Both AES and Steadfast agree that it is a well-established principle, consistently applied in this Commonwealth, that only the allegations in the complaint and the provisions of the insurance policy are to be considered in deciding whether there is a duty on the part of the insurer to defend and indemnify the insured. See Brenner v. Lawyers Title Ins. Corp., 240 Va. 185, 189, 192, 397 S.E.2d 100, 102, 104 (1990); Reisen v. Aetna Life & Cas. Co., 225 Va. 327, 331, 302 S.E.2d 529, 531 (1983); Travelers Indem. Co. v. Obenshain, 219 Va. 44, 46, 245 S.E.2d 247, 249 (1978); Norman v. Ins. Co. of N. Am., 218 Va. 718, 724, 239 S.E.2d 902, 905–06 (1978); London Guar. & Accident Co. v. C. B. White & Bros., Inc., 188 Va. 195, 199–200, 49 S.E.2d 254, 256 (1948); see also Town Crier, Inc. v. Hume, 721 F.Supp. 99, 102 n. 12 (E.D.Va.1989) (“an insurer's duty to defend is determined solely by the allegations in the pleadings”); American & Foreign Ins. Co. v. Church Schs. in the Diocese of Virginia, 645 F.Supp. 628, 631 n. 1 (E.D.Va.1986). This principle is commonly known as the “eight corners rule” because the determination is made by comparing the “four corners” of the underlying complaint with the “four corners” of the policy, to determine whether the allegations in the underlying complaint come within the coverage provided by the policy. See Copp v. Nationwide Mut. Ins. Co., 279 Va. 675, 682–83, 692 S.E.2d 220, 224 (2010); America Online, Inc. v. St. Paul Mercury Ins. Co., 207 F.Supp.2d 459, 465–66 (E.D.Va.2002).
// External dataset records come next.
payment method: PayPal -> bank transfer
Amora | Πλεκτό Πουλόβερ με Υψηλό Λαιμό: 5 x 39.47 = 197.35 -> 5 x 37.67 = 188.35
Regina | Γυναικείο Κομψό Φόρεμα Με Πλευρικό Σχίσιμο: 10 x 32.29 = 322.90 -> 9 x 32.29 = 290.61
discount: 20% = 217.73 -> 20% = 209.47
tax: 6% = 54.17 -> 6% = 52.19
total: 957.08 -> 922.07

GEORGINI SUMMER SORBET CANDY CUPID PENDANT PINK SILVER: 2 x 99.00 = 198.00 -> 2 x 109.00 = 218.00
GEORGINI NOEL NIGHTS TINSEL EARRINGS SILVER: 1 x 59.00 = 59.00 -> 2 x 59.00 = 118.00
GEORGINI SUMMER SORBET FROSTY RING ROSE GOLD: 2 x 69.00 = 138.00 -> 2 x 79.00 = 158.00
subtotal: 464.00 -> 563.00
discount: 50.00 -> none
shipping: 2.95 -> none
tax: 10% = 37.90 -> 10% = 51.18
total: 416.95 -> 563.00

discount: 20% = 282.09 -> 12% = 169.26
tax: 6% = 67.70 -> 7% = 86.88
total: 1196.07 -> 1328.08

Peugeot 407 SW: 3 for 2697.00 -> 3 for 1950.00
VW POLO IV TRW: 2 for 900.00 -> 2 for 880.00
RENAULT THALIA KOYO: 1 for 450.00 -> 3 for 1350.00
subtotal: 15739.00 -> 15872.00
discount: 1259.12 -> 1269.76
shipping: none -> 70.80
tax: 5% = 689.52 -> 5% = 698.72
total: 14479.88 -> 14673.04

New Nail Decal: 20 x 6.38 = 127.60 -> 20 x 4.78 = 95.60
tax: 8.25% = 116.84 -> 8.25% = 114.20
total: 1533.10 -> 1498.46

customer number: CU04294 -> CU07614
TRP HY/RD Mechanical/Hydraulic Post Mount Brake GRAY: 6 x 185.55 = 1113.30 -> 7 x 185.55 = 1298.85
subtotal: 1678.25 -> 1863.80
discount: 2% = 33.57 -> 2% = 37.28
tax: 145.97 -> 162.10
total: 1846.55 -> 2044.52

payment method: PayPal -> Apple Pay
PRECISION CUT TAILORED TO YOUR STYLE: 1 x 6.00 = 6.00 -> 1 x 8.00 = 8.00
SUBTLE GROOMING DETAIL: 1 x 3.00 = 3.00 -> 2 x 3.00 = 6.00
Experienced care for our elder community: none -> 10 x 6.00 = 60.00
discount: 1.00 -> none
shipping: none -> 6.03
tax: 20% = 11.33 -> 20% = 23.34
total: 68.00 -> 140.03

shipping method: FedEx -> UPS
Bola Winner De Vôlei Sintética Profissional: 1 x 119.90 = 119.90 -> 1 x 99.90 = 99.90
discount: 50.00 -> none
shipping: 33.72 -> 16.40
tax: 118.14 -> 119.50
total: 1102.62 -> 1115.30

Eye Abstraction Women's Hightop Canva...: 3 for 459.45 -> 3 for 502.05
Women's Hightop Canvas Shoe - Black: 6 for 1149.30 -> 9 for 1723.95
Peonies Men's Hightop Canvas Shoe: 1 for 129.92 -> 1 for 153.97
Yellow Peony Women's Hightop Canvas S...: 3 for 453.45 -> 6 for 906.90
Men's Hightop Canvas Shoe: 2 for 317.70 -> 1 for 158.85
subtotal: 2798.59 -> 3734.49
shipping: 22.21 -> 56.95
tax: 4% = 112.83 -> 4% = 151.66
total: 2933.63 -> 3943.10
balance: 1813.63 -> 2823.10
“[A]n insurer's duty to defend ․ is broader than [the] obligation to pay, and arises whenever the complaint alleges facts and circumstances, some of which would, if proved, fall within the risk covered by the policy.” Virginia Elec. & Power Co. v. Northbrook Prop. & Cas. Ins. Co., 252 Va. 265, 268–69, 475 S.E.2d 264, 265–66 (1996) (internal quotation marks and citation omitted); see also Copp, 279 Va. at 682, 692 S.E.2d at 224. On the other hand, if it appears clearly that the insurer would not be liable under its contract for any judgment based upon the allegations, it has no duty even to defend. Travelers Indem. Co., 219 Va. at 46, 245 S.E.2d at 249.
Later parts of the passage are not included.